Ein sogenannter Headtracker ist für die rasche und präzise Orientierung im Cockpit die beste Lösung. Ich persönlich verwende den TrackIR 5 von NaturalPoint. Ich habe mich am Anfang vor den Kosten von ca. 180 Euro gescheut. Im Nachhinein betrachtet hat sich jeder Cent rentiert. Anstecken, einstellen, loslegen. Das Teil funktioniert seit Jahren tadellos.

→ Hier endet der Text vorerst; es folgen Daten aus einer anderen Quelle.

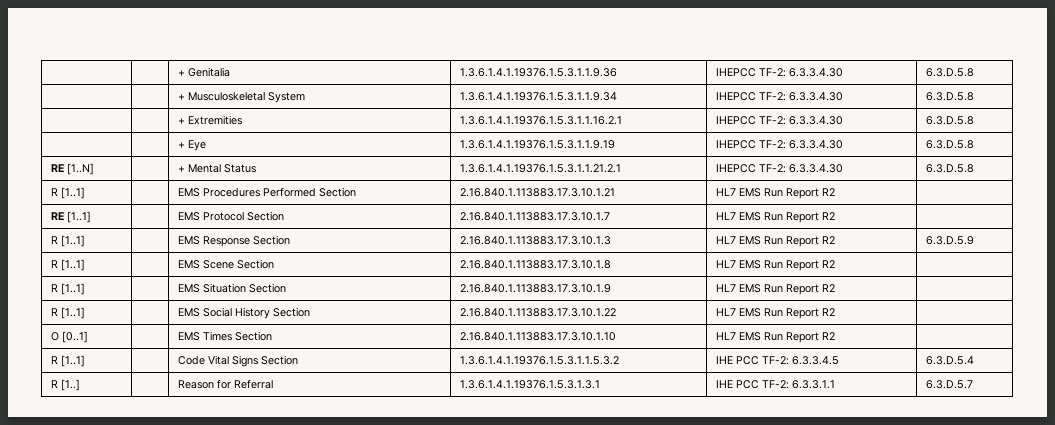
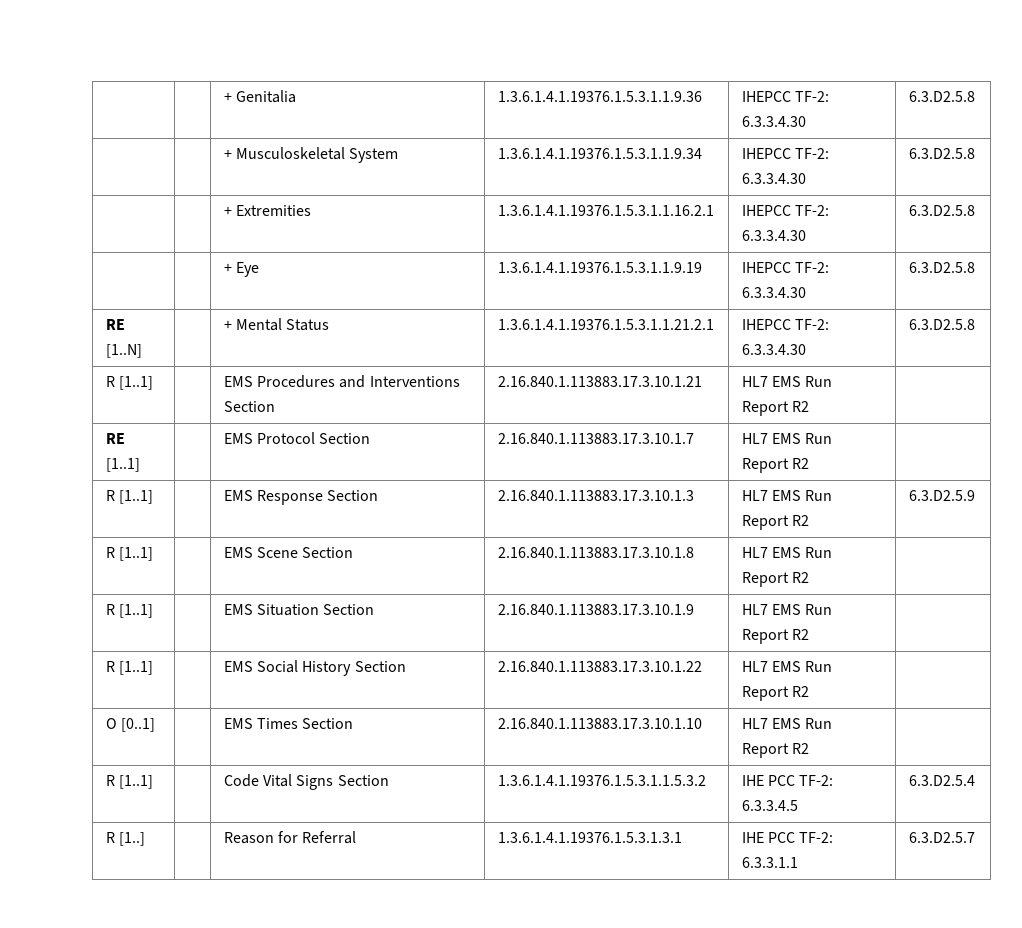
- | | + Genitalia | 1.3.6.1.4.1.19376.1.5.3.1.1.9.36 | IHEPCC TF-2: 6.3.3.4.30 | 6.3.D.5.8
+ | | + Genitalia | 1.3.6.1.4.1.19376.1.5.3.1.1.9.36 | IHEPCC TF-2: 6.3.3.4.30 | 6.3.D2.5.8
- | | + Musculoskeletal System | 1.3.6.1.4.1.19376.1.5.3.1.1.9.34 | IHEPCC TF-2: 6.3.3.4.30 | 6.3.D.5.8
+ | | + Musculoskeletal System | 1.3.6.1.4.1.19376.1.5.3.1.1.9.34 | IHEPCC TF-2: 6.3.3.4.30 | 6.3.D2.5.8
- | | + Extremities | 1.3.6.1.4.1.19376.1.5.3.1.1.16.2.1 | IHEPCC TF-2: 6.3.3.4.30 | 6.3.D.5.8
+ | | + Extremities | 1.3.6.1.4.1.19376.1.5.3.1.1.16.2.1 | IHEPCC TF-2: 6.3.3.4.30 | 6.3.D2.5.8
- | | + Eye | 1.3.6.1.4.1.19376.1.5.3.1.1.9.19 | IHEPCC TF-2: 6.3.3.4.30 | 6.3.D.5.8
+ | | + Eye | 1.3.6.1.4.1.19376.1.5.3.1.1.9.19 | IHEPCC TF-2: 6.3.3.4.30 | 6.3.D2.5.8
- RE [1..N] | | + Mental Status | 1.3.6.1.4.1.19376.1.5.3.1.1.21.2.1 | IHEPCC TF-2: 6.3.3.4.30 | 6.3.D.5.8
+ RE [1..N] | | + Mental Status | 1.3.6.1.4.1.19376.1.5.3.1.1.21.2.1 | IHEPCC TF-2: 6.3.3.4.30 | 6.3.D2.5.8
- R [1..1] | | EMS Procedures Performed Section | 2.16.840.1.113883.17.3.10.1.21 | HL7 EMS Run Report R2 |
+ R [1..1] | | EMS Procedures and Interventions Section | 2.16.840.1.113883.17.3.10.1.21 | HL7 EMS Run Report R2 |
- R [1..1] | | EMS Response Section | 2.16.840.1.113883.17.3.10.1.3 | HL7 EMS Run Report R2 | 6.3.D.5.9
+ R [1..1] | | EMS Response Section | 2.16.840.1.113883.17.3.10.1.3 | HL7 EMS Run Report R2 | 6.3.D2.5.9
- R [1..1] | | Code Vital Signs Section | 1.3.6.1.4.1.19376.1.5.3.1.1.5.3.2 | IHE PCC TF-2: 6.3.3.4.5 | 6.3.D.5.4
+ R [1..1] | | Code Vital Signs Section | 1.3.6.1.4.1.19376.1.5.3.1.1.5.3.2 | IHE PCC TF-2: 6.3.3.4.5 | 6.3.D2.5.4
- R [1..] | | Reason for Referral | 1.3.6.1.4.1.19376.1.5.3.1.3.1 | IHE PCC TF-2: 6.3.3.1.1 | 6.3.D.5.7
+ R [1..] | | Reason for Referral | 1.3.6.1.4.1.19376.1.5.3.1.3.1 | IHE PCC TF-2: 6.3.3.1.1 | 6.3.D2.5.7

Auf diesen Komfort und die Vorteile möchte ich nicht mehr verzichten:

  • Es sind alle Freiheitsgrade möglich, also auch den Kopf nach vorn beugen, höher strecken, kippen
  • Wenige Grad Kopfbewegung in echt bewirken eine virtuelle Kopfbewegung auf über 90 Grad.
  • Auch ohne VR-Brille hat mein ein sehr räumliches und reales Gefühl.
  • Die Bewegungen fühlen sich ganz natürlich an
  • Sehr schnelle und präzise Kopfbewegungen

 

Der Headtracker funktioniert anhand der Kopfbewegungen, dazu sind einige wenige Komponenten notwendig:

  1. Treiber-Software. Sämtliche Bewegungsachsen lassen sich über eine eigene Software anpassen. Die Einstellungen können pro Spiel separat vorgenommen werden. Unter Windows 10 läuft die Software ohne Probleme.
  2. IR-Sender. Das Teil wird oberhalb des Monitors geklemmt und benötigt einen USB-Port.
  3. IR-Sensor. Dieser wird am Kopf befestig. Dazu gibt es 2 Varianten, den Track Clip:Pro und den Track Clip.
    Den Track Clip kann man am Besten an einer Schildmütze, Baseballkappe festmachen. Da ich im Haus keine Kappe tragen wollte, habe ich mich für den Track Clip Pro entschieden. Den Track Clip Pro kann man gut an einem Headset festmachen. Die Konstruktion ist leider nicht sehr stabil. Sollte er, in der Hitze des Gefechtes mal zerstört werden, kann dieser als Ersatzteil gekauft werden. Aber im Regelfall helfen Panzertape und Kabelbinder auch weiter.

 

Der Markt an Headtracker Lösungen ist nicht sehr groß, es gibt noch weitere Lösungen, welche aber sehr wenig bekannt sind.